Problem details:
Setting pictures aside, output exactly the lines from the start of the records to the line with "- An intelligent", that line included.

(Version difference data)
──────────────────────────────

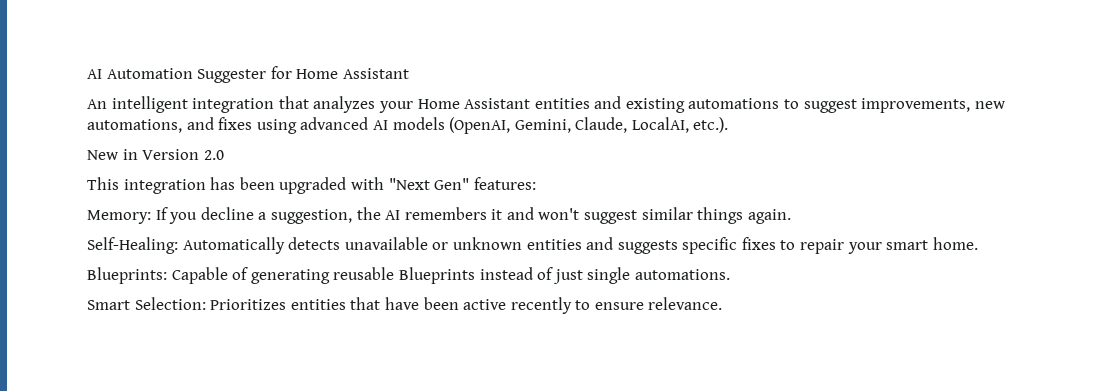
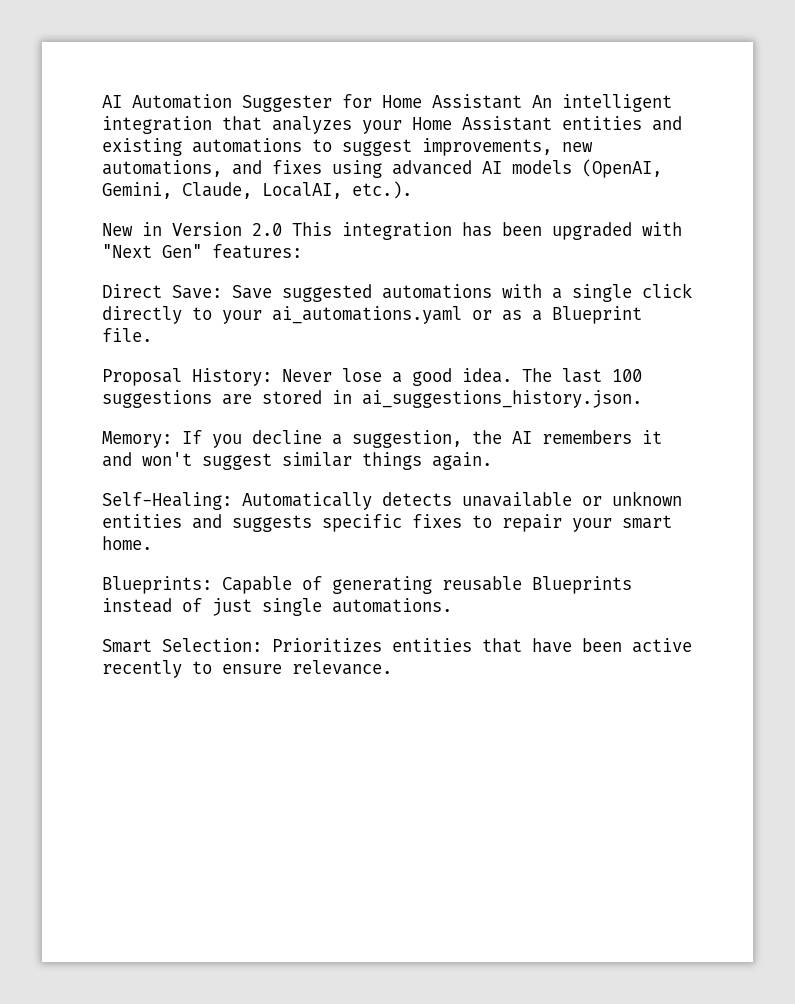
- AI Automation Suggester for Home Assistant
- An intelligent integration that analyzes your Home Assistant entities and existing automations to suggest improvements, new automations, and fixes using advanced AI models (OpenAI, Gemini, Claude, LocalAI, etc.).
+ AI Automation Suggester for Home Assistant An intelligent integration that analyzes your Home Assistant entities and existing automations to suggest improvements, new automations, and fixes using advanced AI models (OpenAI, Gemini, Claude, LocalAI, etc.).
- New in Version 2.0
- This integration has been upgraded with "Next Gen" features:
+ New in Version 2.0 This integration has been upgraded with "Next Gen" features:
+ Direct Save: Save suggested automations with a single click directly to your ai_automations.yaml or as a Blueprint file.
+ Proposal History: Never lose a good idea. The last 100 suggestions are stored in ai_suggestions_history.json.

──────────────────────────────

Finished exercise:
- AI Automation Suggester for Home Assistant
- An intelligent integration that analyzes your Home Assistant entities and existing automations to suggest improvements, new automations, and fixes using advanced AI models (OpenAI, Gemini, Claude, LocalAI, etc.).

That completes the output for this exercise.